Systemic sclerosis-associated interstitial lung disease (SSc-ILD) is an autoimmune disease characterized by inflammation and fibrosis of skin and lungs. Efzofitimod is an immunomodulator that has demonstrated clinical proof-of-concept (POC) in pulmonary sarcoidosis, a related ILD. In animal models of ILD, including SSc-ILD, efzofitimod reduced inflammation and fibrosis.
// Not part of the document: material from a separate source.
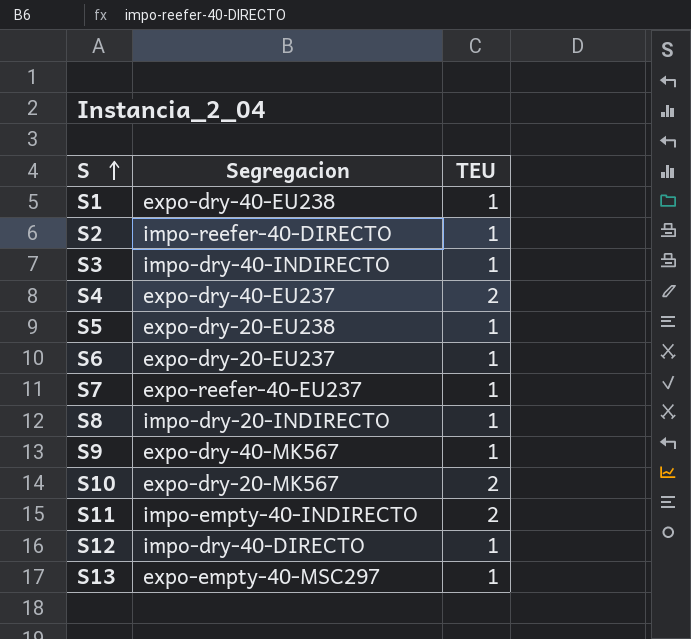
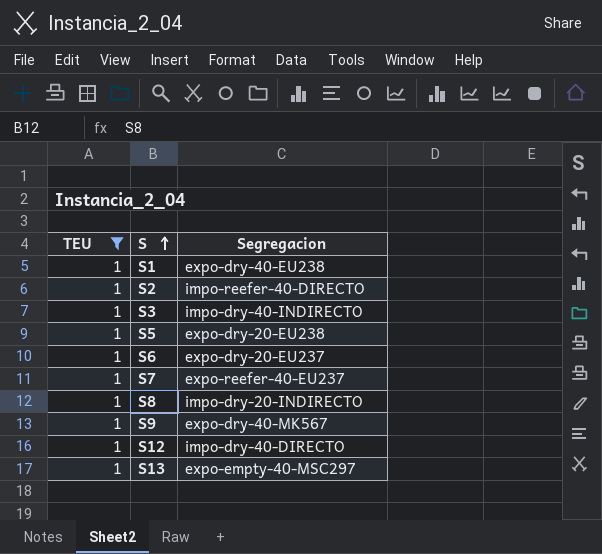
filter: none -> TEU = 1
column TEU | position: 3 -> 1

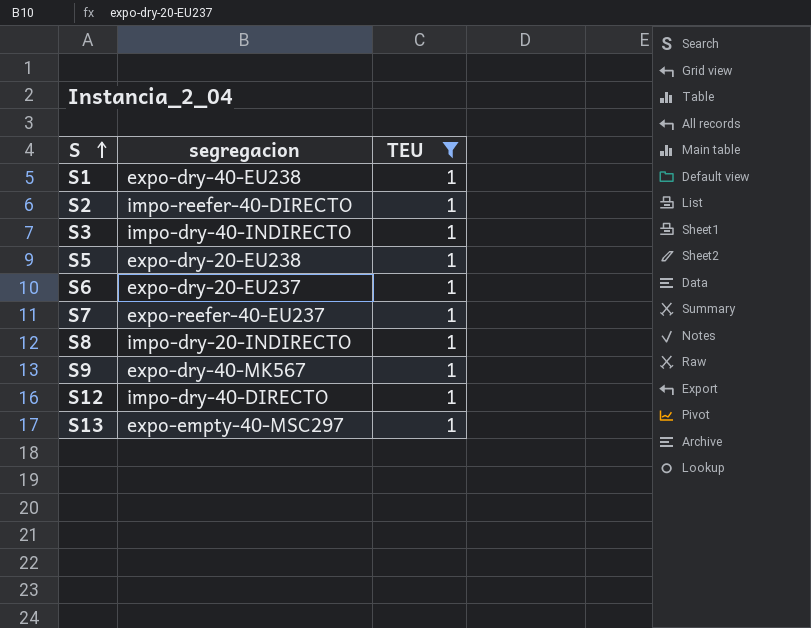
column name: Segregacion -> segregacion
column TEU | position: 1 -> 3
Efzofitimod binds to neuropilin-2 (NRP2), a membrane protein upregulated at sites of inflammation, most notably on myeloid cells which are involved in the pathology of both sarcoidosis and SSc-ILD. NRP2 has previously been shown to be highly expressed in myeloid cells within sarcoidosis granulomas. We aimed to explore the therapeutic potential of efzofitimod in SSc-ILD by evaluating myeloid cells from SSc-ILD patients. NRP2 was highly expressed on macrophages in skin from scleroderma patients. Similar to sarcoidosis, circulating monocytes from SSc-ILD patients expressed higher levels of NRP2 than healthy donors, exhibited a dysregulated CCR2/CCL2 signaling axis, secreted high levels of pro-inflammatory cytokines at baseline and responded abnormally to LPS compared to healthy donors. Efzofitimod downregulated inflammatory cytokines and receptors on primary monocyte-derived macrophages, including CD14, a membrane protein for which high expression is associated with progression of SSc disease. Given the similarities observed between myeloid responses of SSc-ILD and sarcoidosis and the anti-inflammatory effect of efzofitimod on myeloid cells, together with its anti-inflammatory and anti-fibrotic effects in animals and clinical POC in sarcoidosis, efzofitimod is a promising therapeutic candidate for SSc-ILD with a novel mechanism of action.